• **What needs to be done**: Restate word for word the lines from the one bearing "html: none ->" through the end of the entries below, and leave every picture out.

Source records
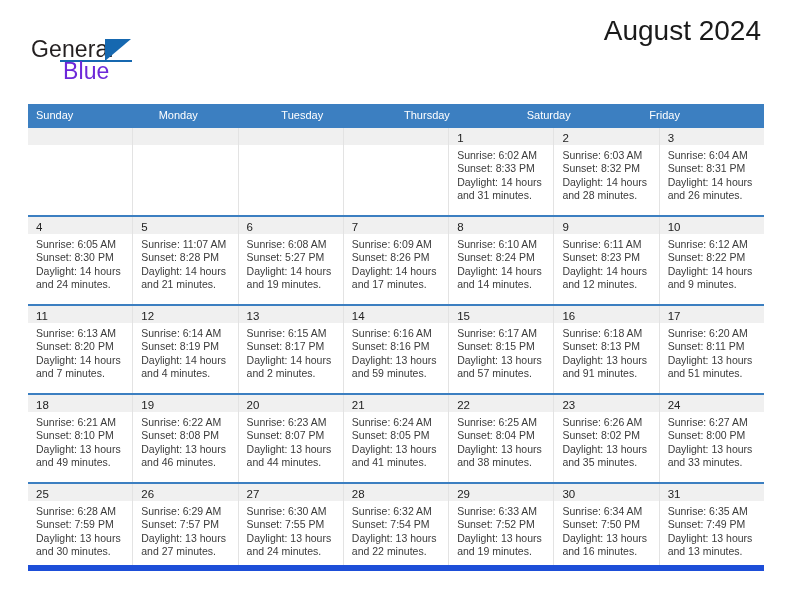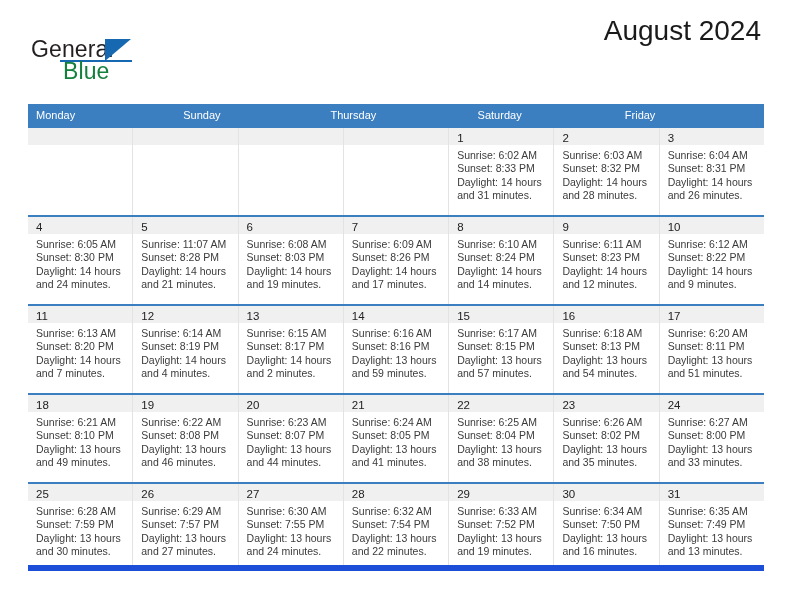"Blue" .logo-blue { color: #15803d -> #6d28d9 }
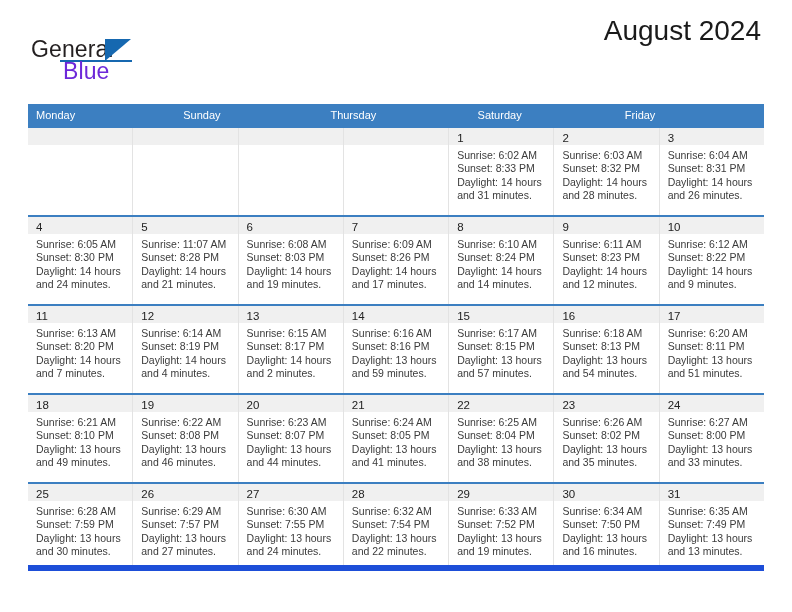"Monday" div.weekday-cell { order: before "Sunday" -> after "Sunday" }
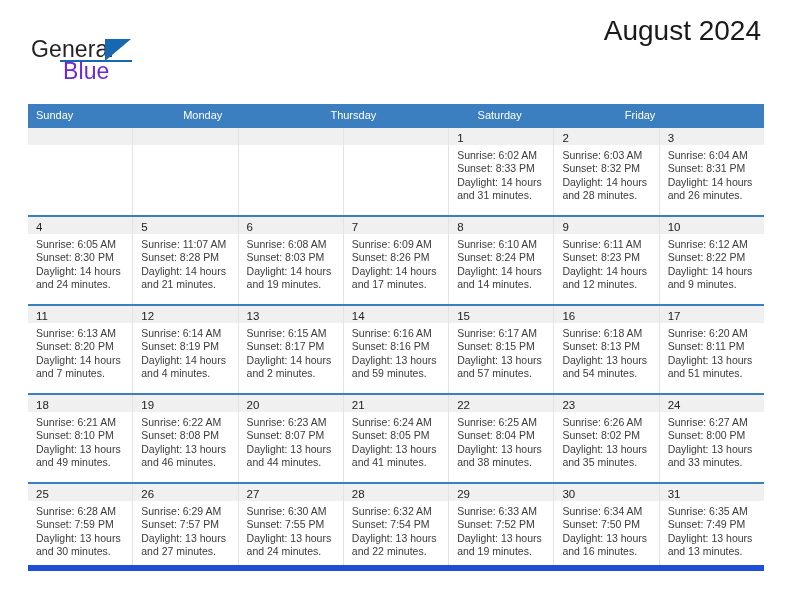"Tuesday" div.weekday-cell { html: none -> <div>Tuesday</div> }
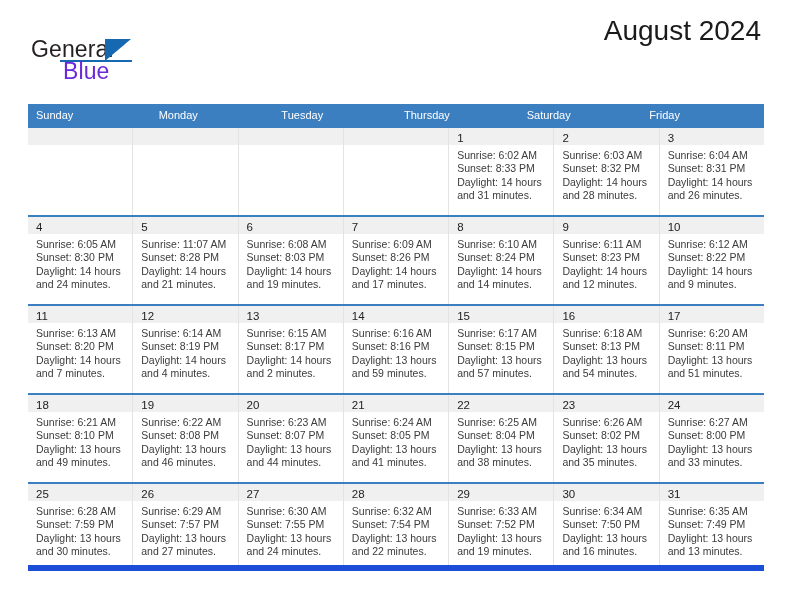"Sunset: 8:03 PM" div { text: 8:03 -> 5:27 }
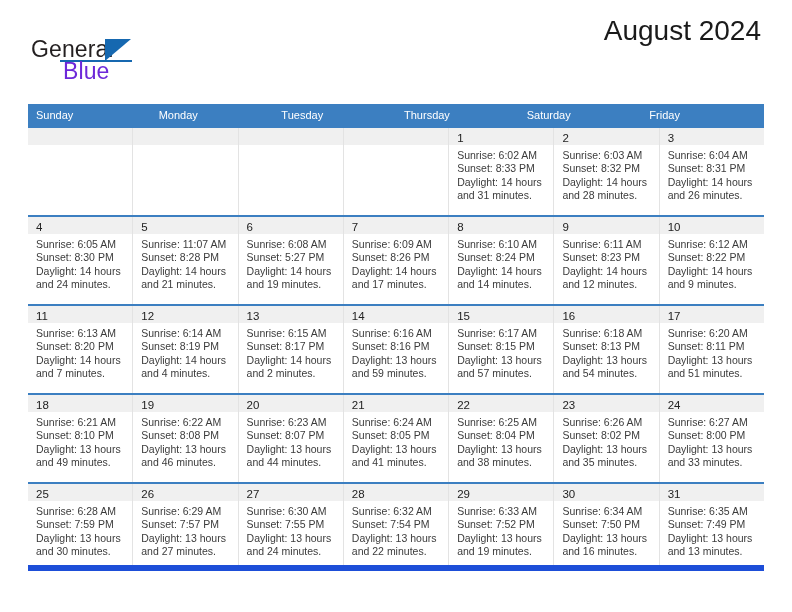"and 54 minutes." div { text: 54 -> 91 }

• **Completed exercise**:
"Tuesday" div.weekday-cell { html: none -> <div>Tuesday</div> }
"Sunset: 8:03 PM" div { text: 8:03 -> 5:27 }
"and 54 minutes." div { text: 54 -> 91 }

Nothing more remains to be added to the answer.